Шрифт:
На призывном пункте было полно народу. Я впервые обратила внимание на то, что почти каждого мужчину провожает женщина. И только нашего папу не провожал никто, кроме нас с Гешкой. Теткам он запретил приходить, простился с ними еще дома.
Меня утешало только то, что он сумел окончательно взять себя в руки и у него был спокойный, даже чуточку насмешливый вид. Он курил и слушал нас с Гешкой, посмеиваясь над нашими неудачными попытками уйти на фронт.
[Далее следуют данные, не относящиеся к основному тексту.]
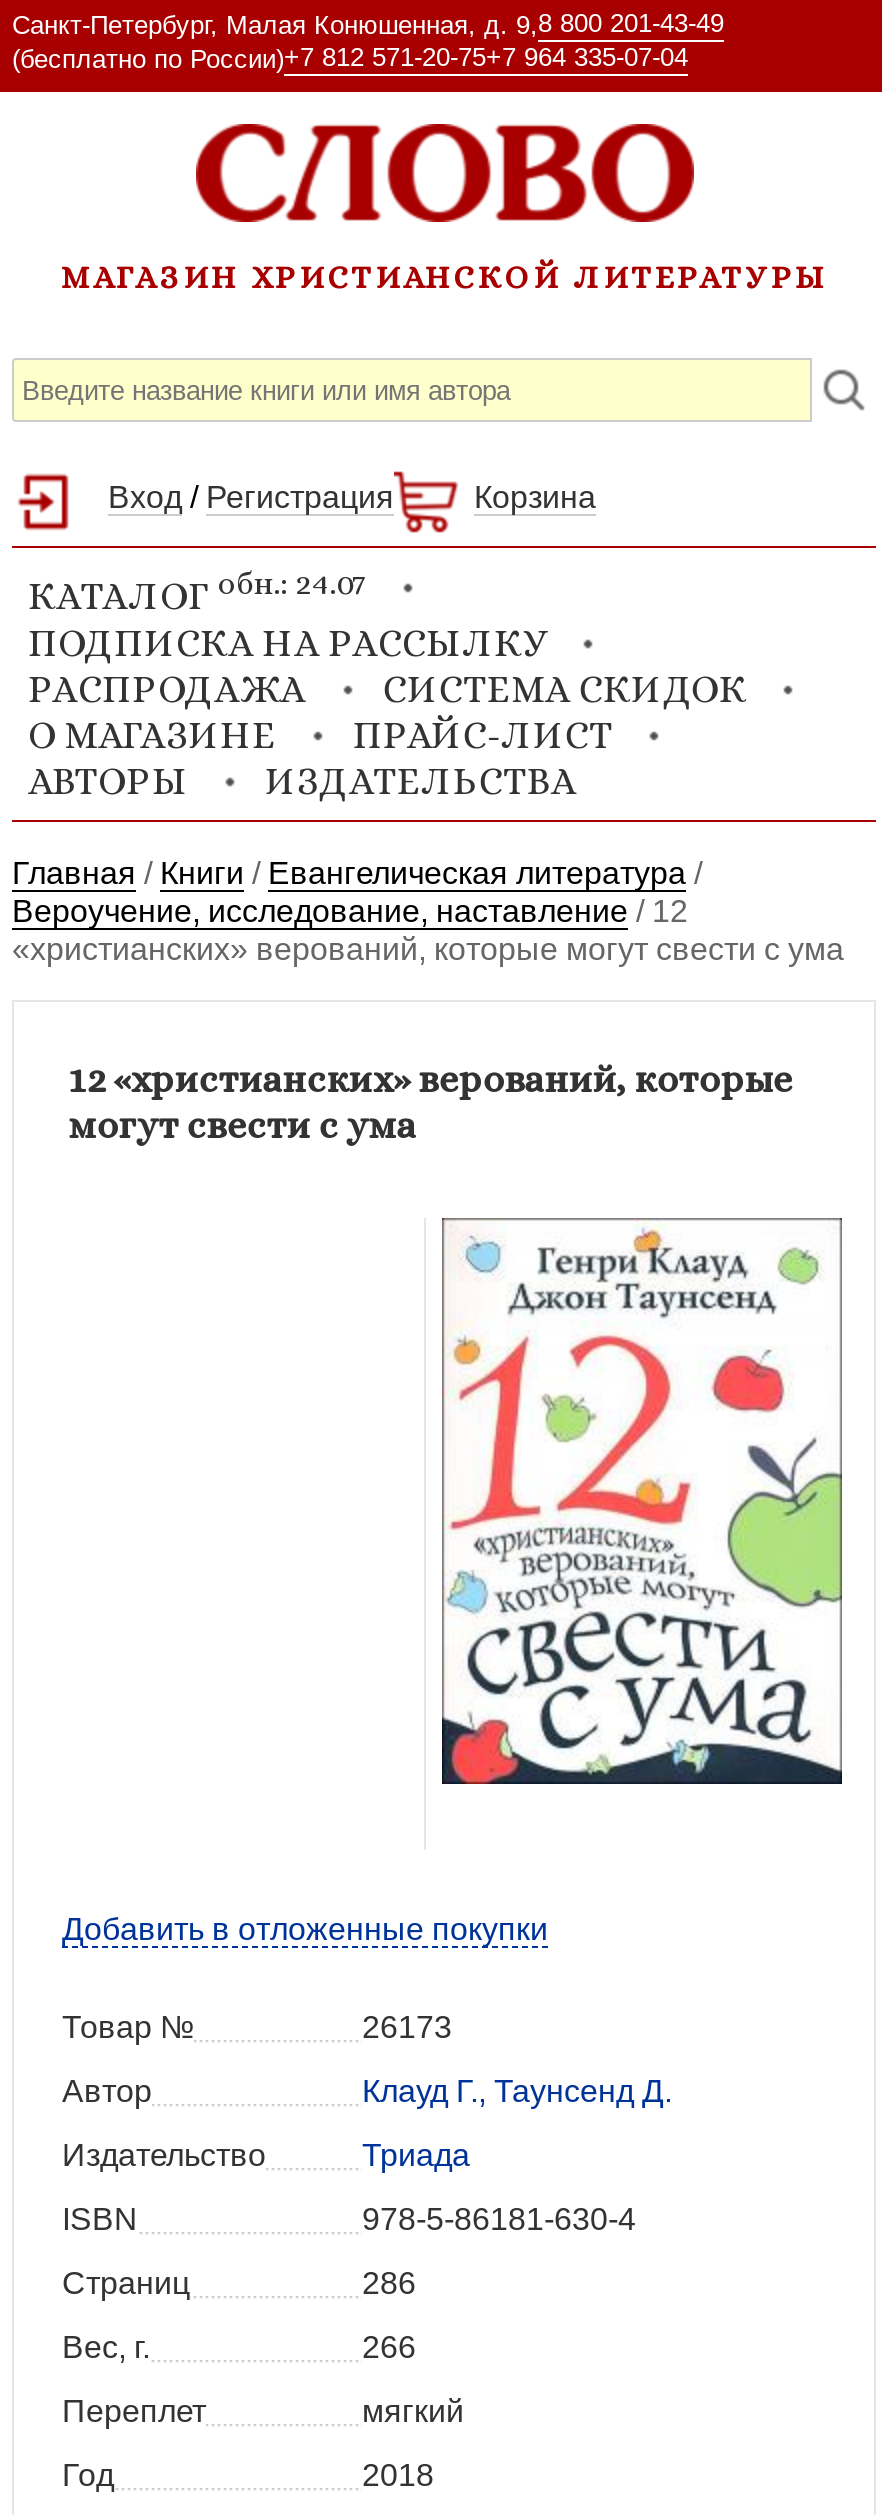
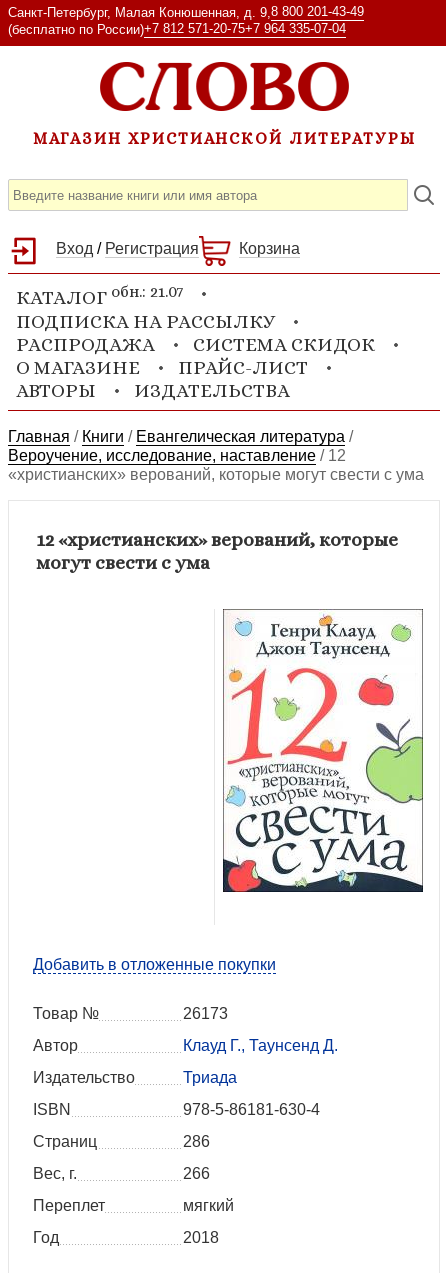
- КАТАЛОГ обн.: 24.07
+ КАТАЛОГ обн.: 21.07
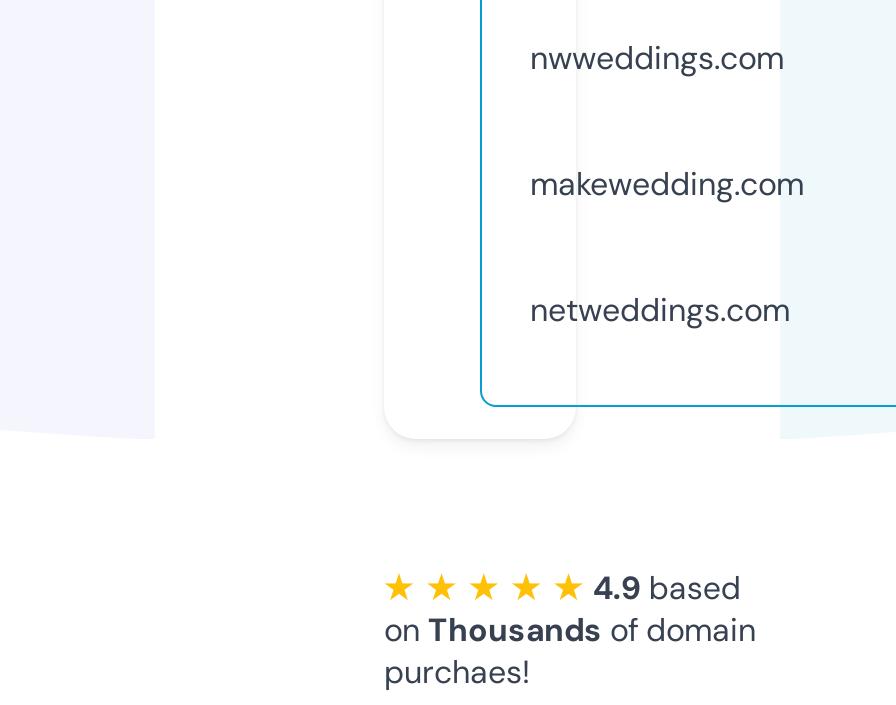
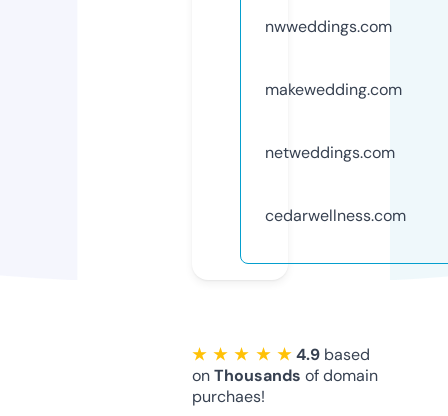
+ cedarwellness.com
И только когда я заверила, что мы все равно будем воевать, он нахмурился и строго сказал:
— Ребятишки, вы накрепко должны запомнить, что у меня кроме вас никого в жизни не осталось. Поэтому не фокусничайте, дайте мне воевать спокойно. Я приказываю выбросить из головы даже мысль о фронте. Дайте мне слово, что больше вы не придете сюда, пока вас не вызовут.
— Э-э, это ж больше двух лет ждать надо. К тому времени и война кончится.
— Нина!
Гешка крепко наступил мне на ногу.
— Ладно уж, — сказала я. — Даем честное слово.
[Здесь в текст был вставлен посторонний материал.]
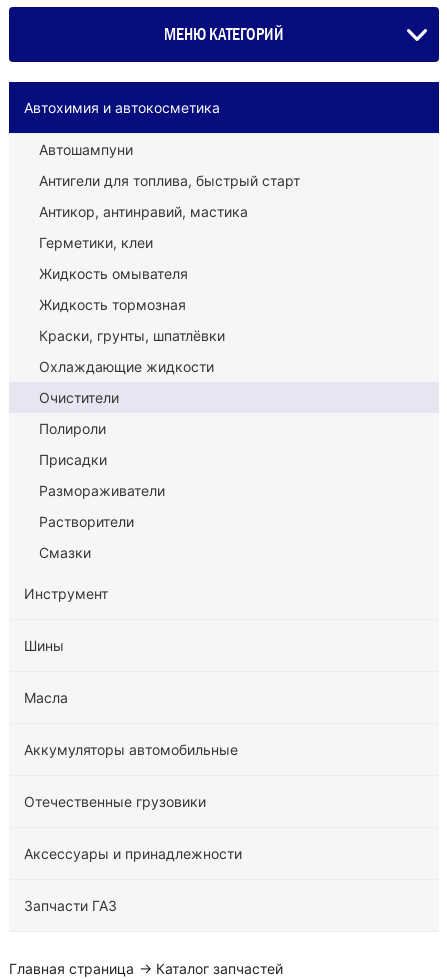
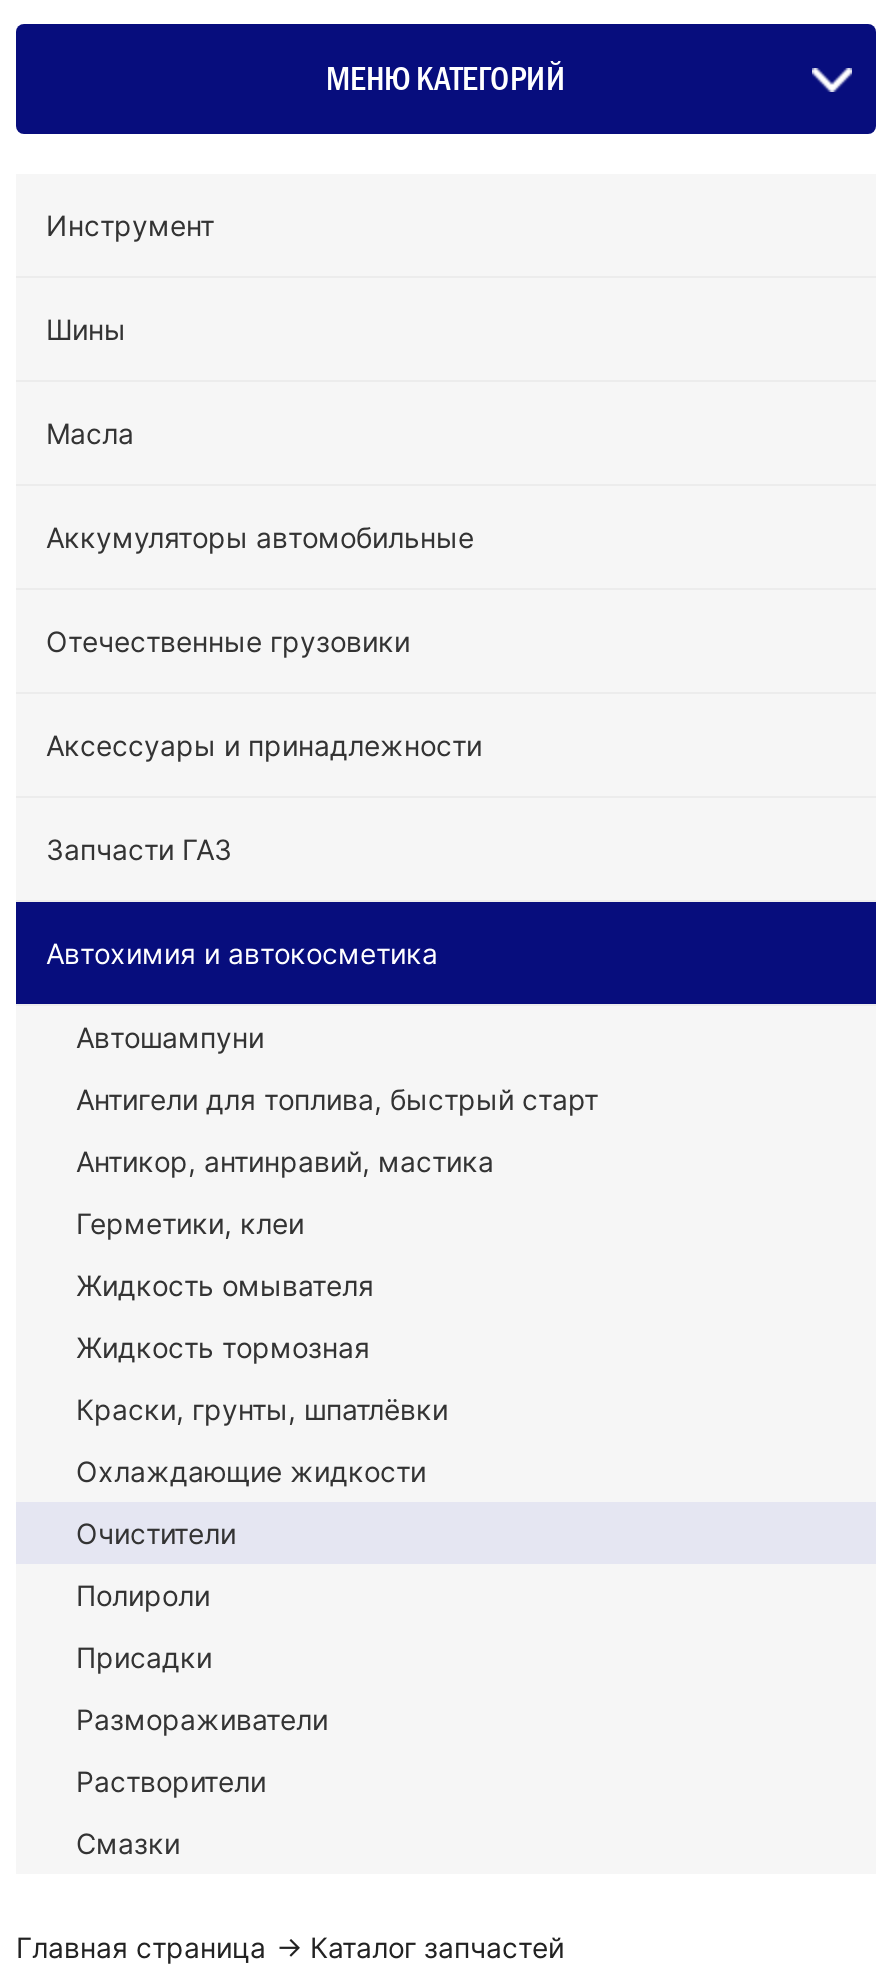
moved down: Автохимия и автокосметика | Автошампуни | Антигели для топлива, быстрый старт | ... | Растворители | Смазки

moved up: Инструмент | Шины | Масла | Аккумуляторы автомобильные | Отечественные грузовики | Аксессуары и принадлежности | Запчасти ГАЗ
— Ты будь спокоен, папа, это я тебе как мужчина мужчине говорю. Все будет, как ты хочешь.
Но, кажется, отец не особенно-то поверил нам. Он попросил нас постоять немного.
— Я сейчас приду, только узнаю об отправке, — сказал он и вошел в помещение военкомата.
А через минуту мы увидели в окно, как он подошел к Ушакову и стал что-то говорить ему с очень серьезным лицом. Военком поднялся из-за стола, подошел к окну и посмотрел прямо на нас.
Фашисты уже под Москвой. Об этом даже страшно думать. Мы с Гешкой всегда мечтали побывать в Москве. А сейчас, кажется, отдали бы все, лишь бы быть вместе с теми, кто защищает ее. Сидя вечером над школьной географической картой, на которой черным карандашом отмечал Гешка линию фронта, мы поклялись друг другу, что уйдем во что бы то ни стало на фронт.
Вскоре мы получили паспорта.
Однажды Гешка пришел домой с притворно хмурым лицом.
— Чего это ты воображаешь? — спросила я.
— Да вот, беда случилась!
— Ну, ладно, ладно, нечего… Говори, в чем дело?
— Твой любимый Ушаков на фронт ушел, вот в чем дело. Говорят, плакал, всем жаловался, что идет из-за двух девчонок. Житья, говорит, они мне, подлые, не давали. Лучше, говорит, под пули уйду, лишь бы их не видеть.
— Ох и болтун же ты, Гешка. А что, он вправду ушел?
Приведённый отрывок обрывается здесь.